Il est des découvertes que l’on fait par hasard. C’est un peu ce qui est arrivé à une équipe de généticiens du Baylor College of Medicine de Houston (Etats-Unis). Ces chercheurs utilisent des puces à ADN pour identifier des anomalies génétiques chez des enfants présentant des problèmes intellectuels et de développement. Mais, pour plusieurs de ces jeunes patients, la cause de leurs retards n’était pas à rechercher dans la disparition ou la duplication anormale de matériel génétique.

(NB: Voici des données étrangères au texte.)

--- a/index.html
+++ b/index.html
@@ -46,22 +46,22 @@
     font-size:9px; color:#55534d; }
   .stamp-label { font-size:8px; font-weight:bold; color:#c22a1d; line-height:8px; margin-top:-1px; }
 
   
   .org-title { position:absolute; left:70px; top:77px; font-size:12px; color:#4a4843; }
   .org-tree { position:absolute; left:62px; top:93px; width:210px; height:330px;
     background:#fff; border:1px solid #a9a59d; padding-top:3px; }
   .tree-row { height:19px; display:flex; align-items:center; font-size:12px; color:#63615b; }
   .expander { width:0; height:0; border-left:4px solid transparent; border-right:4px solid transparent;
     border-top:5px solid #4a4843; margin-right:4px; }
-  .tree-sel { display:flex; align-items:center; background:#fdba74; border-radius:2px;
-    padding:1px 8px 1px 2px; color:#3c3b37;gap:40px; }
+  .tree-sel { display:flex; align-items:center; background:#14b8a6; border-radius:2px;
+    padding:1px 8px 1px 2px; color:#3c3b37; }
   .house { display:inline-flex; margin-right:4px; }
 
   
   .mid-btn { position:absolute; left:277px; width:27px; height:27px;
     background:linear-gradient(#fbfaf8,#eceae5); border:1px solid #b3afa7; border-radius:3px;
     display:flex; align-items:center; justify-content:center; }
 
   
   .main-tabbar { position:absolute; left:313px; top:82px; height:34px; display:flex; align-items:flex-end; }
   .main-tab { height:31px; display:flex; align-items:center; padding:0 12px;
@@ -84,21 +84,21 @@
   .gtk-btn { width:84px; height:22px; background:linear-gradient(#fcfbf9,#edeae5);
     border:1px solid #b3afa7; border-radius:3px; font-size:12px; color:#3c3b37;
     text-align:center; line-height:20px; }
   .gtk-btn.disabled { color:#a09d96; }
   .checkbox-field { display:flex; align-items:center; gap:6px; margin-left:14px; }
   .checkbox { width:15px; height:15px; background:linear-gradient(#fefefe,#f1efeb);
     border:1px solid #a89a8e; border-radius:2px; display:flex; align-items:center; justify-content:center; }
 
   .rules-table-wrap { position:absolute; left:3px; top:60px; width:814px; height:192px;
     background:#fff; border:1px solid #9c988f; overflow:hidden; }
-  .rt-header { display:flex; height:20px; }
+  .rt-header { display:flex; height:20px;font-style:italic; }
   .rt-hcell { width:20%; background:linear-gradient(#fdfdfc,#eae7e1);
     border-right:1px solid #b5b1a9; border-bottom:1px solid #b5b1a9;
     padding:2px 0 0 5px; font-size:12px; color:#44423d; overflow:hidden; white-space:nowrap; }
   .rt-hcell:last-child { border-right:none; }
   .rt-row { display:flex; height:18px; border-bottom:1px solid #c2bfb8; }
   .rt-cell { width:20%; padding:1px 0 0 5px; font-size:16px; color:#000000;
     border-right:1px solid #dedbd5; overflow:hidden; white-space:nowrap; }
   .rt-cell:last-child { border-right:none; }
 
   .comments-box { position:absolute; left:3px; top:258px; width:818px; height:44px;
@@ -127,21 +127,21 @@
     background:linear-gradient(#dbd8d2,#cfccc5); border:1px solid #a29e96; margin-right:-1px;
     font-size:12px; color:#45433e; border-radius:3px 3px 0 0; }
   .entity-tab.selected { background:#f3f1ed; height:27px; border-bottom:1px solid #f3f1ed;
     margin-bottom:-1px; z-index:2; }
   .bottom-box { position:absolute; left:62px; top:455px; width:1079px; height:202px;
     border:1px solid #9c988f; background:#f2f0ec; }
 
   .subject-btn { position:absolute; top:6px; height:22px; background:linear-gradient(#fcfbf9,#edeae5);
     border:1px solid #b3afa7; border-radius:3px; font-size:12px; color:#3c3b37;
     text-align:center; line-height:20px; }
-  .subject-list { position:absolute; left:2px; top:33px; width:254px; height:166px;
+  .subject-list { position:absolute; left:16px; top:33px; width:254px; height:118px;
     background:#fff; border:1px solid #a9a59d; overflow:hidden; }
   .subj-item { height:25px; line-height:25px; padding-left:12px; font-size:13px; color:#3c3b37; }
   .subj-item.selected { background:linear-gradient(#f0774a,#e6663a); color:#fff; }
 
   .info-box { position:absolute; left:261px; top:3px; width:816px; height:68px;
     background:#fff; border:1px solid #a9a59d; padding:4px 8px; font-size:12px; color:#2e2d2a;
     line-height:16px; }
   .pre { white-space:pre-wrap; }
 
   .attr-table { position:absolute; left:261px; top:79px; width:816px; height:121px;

Comme ces généticiens l’expliquent dans une correspondance adressée au Lancet et publiée dans le dernier numéro de cette prestigieuse revue médicale, les biopuces utilisées pour ces analyses permettent aussi d’identifier des régions de l’ADN caractérisées par l’absence d’hétérozygotie. En clair, d’identifier des zones de l’ADN où la partie apportée par le père est semblable à la partie apportée par la mère. Ceci peut d’expliquer par un phénomène nommé disomie uniparentale (lorsqu’une personne reçoit d’un de ses deux parents une paire de chromosomes ou des fragments de chromosomes correspondants). Mais cela peut aussi expliquer plus simplement, par le fait qu’au départ les deux parents de l’enfant partagent déjà le même matériel génétique, qu’ils soient père et fille, mère et fils ou bien frère et sœur.

Dans tous les cas, cela s’appelle un inceste. Au cours de leurs recherches, les généticiens du Baylor College of Medicine ont identifié, chez plusieurs enfants atteints de problèmes de développement ou d’anomalies congénitales multiples, des absences d’hétérozygotie à grande échelle, sur plusieurs chromosomes. Dans certains cas, comme celui d’un petit garçon de trois ans victime de plusieurs problèmes de santé, ces régions représentent un quart du génome. Ce qui est cohérent avec l’idée d’un inceste puisque lorsque deux personnes ayant en commun 50% de leur patrimoine génétique ont un enfant, celui-ci présentera un taux d’homozygotie de 25%. Par ailleurs, tout ceci est à mettre en rapport avec le fait que handicaps et maladies génétiques sont plus fréquents dans les populations nés d’inceste ou à forte consanguinité.

Cette découverte “collatérale” à l’utilisation croissante des puces à ADN n’est pas, selon les auteurs de la correspondance au Lancet, sans conséquences éthiques et légales. “Dans les cas, écrivent-ils, où la mère est mineure, les praticiens qui découvrent la probabilité d’une relation incestueuse pourraient être tenus de le rapporter aux services de protection de l’enfance et, potentiellement, à la police puisque la grossesse pourrait avoir pour contexte un abus sexuel – peut-être par le père ou par un frère. L’obligation qu’aurait le médecin de le déclarer est moins claire dans des cas où la mère est une adulte et pourrait être liée au fait qu’elle ait été mineure ou majeure au moment où elle est devenue enceinte.” Face au vide déontologique existant en ce domaine, ces généticiens suggèrent aux comités d’éthique américains et européens de discuter des nouvelles problématiques qui surgissent avec les tests ADN. “Je suis absolument certain que ça va devenir un problème important”, a déclaré Ross Upshur, directeur du Centre de bioéthique à l’Université de Toronto, dans une dépêche AP. “La science avance tellement vite qu’on découvre souvent des informations que nous n’imaginions pas devenir un jour aussi sensibles.”